* DATA PROVIDED
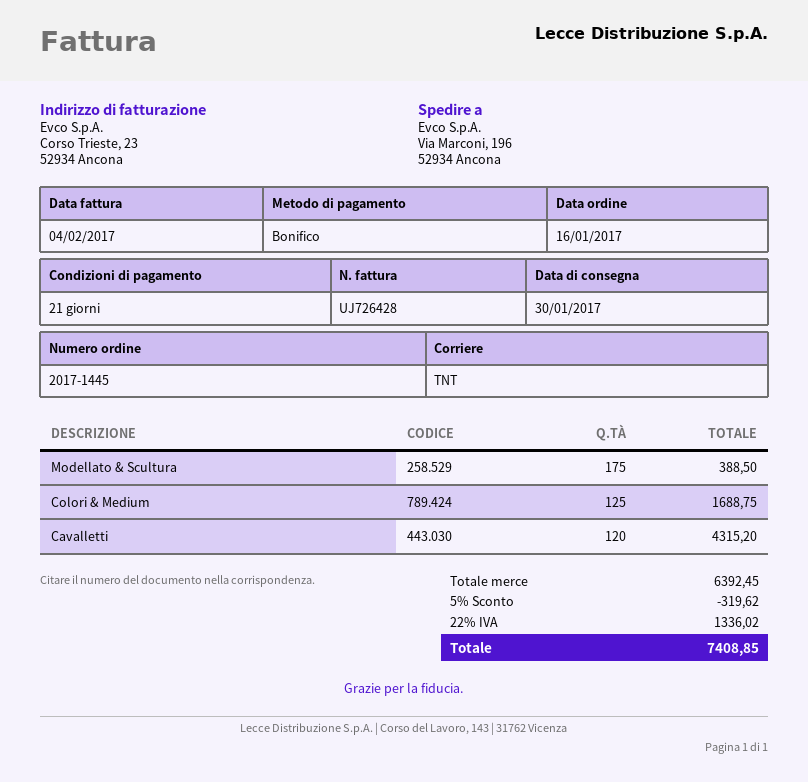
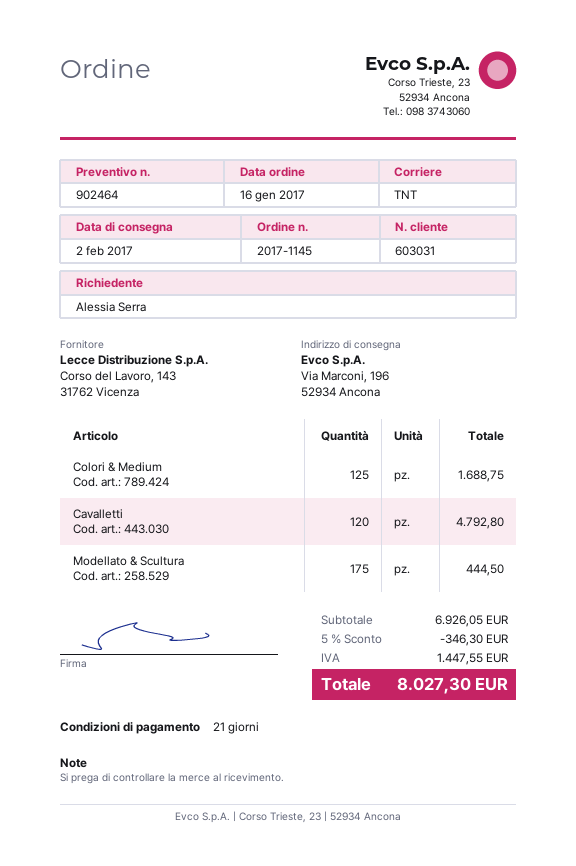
order number: 2017-1445 -> 2017-1145
delivery date: 2017-01-30 -> 2017-02-02
Modellato & Scultura: 175 for 388.50 -> 175 for 444.50
Cavalletti: 120 for 4315.20 -> 120 for 4792.80
subtotal: 6392.45 -> 6926.05
discount: 5% = 319.62 -> 5% = 346.30
tax: 1336.02 -> 1447.55
total: 7408.85 -> 8027.30

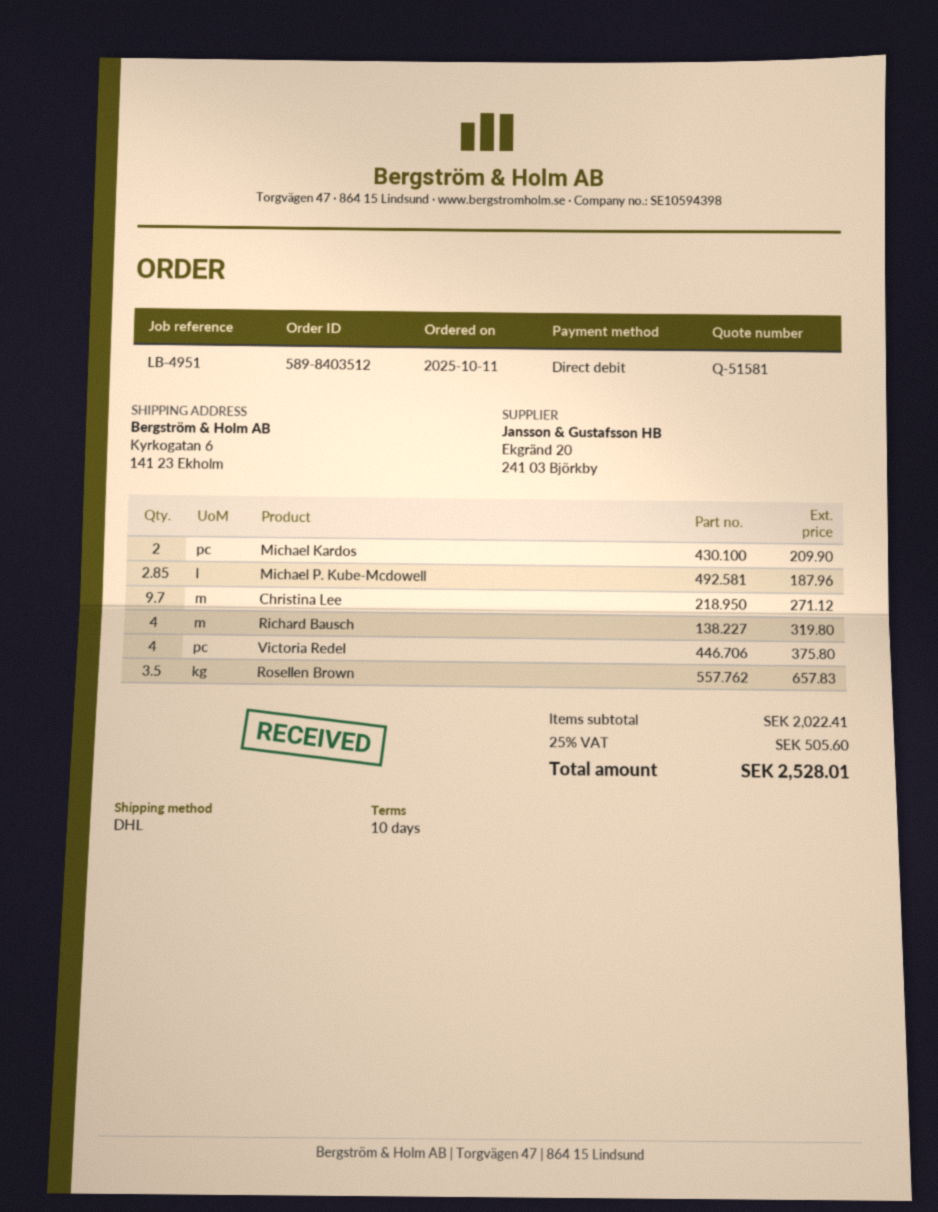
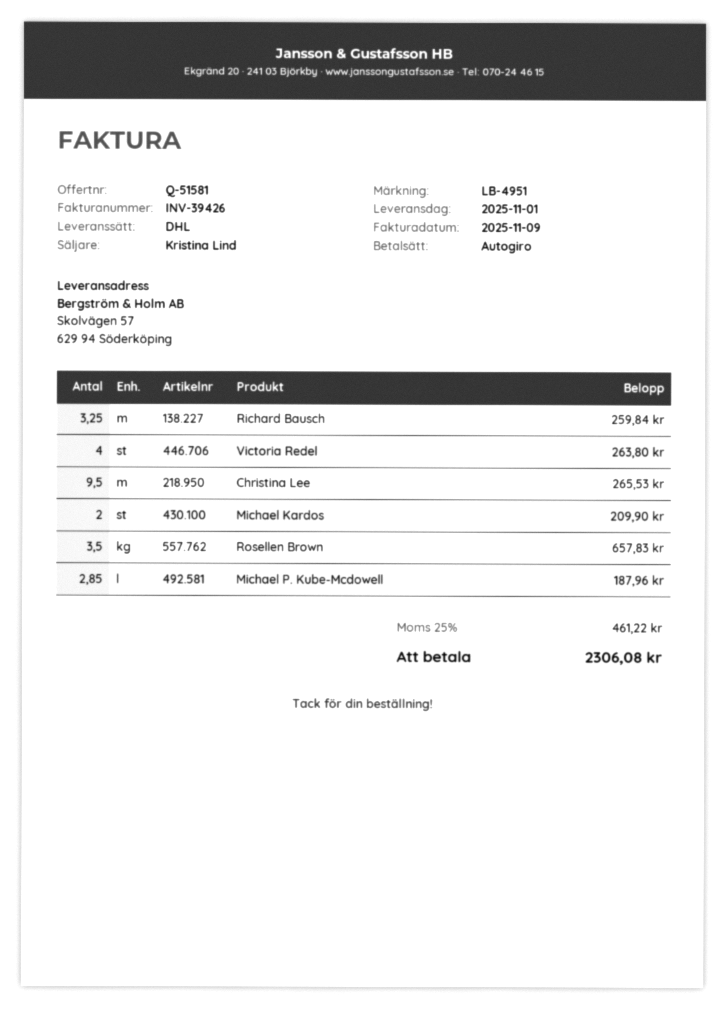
ship to: Kyrkogatan 6, 141 23 Ekholm -> Skolvägen 57, 629 94 Söderköping
Christina Lee: 9.7 for 271.12 -> 9.5 for 265.53
Richard Bausch: 4 for 319.80 -> 3.25 for 259.84
Victoria Redel: 4 for 375.80 -> 4 for 263.80
tax: 25% = 505.60 -> 25% = 461.22
total: 2528.01 -> 2306.08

* WORK INSTRUCTION
Set the whole listing down again unchanged, apart from the pictures, which are omitted.

* OUTPUT OF THE TASK
order number: 2017-1445 -> 2017-1145
delivery date: 2017-01-30 -> 2017-02-02
Modellato & Scultura: 175 for 388.50 -> 175 for 444.50
Cavalletti: 120 for 4315.20 -> 120 for 4792.80
subtotal: 6392.45 -> 6926.05
discount: 5% = 319.62 -> 5% = 346.30
tax: 1336.02 -> 1447.55
total: 7408.85 -> 8027.30

ship to: Kyrkogatan 6, 141 23 Ekholm -> Skolvägen 57, 629 94 Söderköping
Christina Lee: 9.7 for 271.12 -> 9.5 for 265.53
Richard Bausch: 4 for 319.80 -> 3.25 for 259.84
Victoria Redel: 4 for 375.80 -> 4 for 263.80
tax: 25% = 505.60 -> 25% = 461.22
total: 2528.01 -> 2306.08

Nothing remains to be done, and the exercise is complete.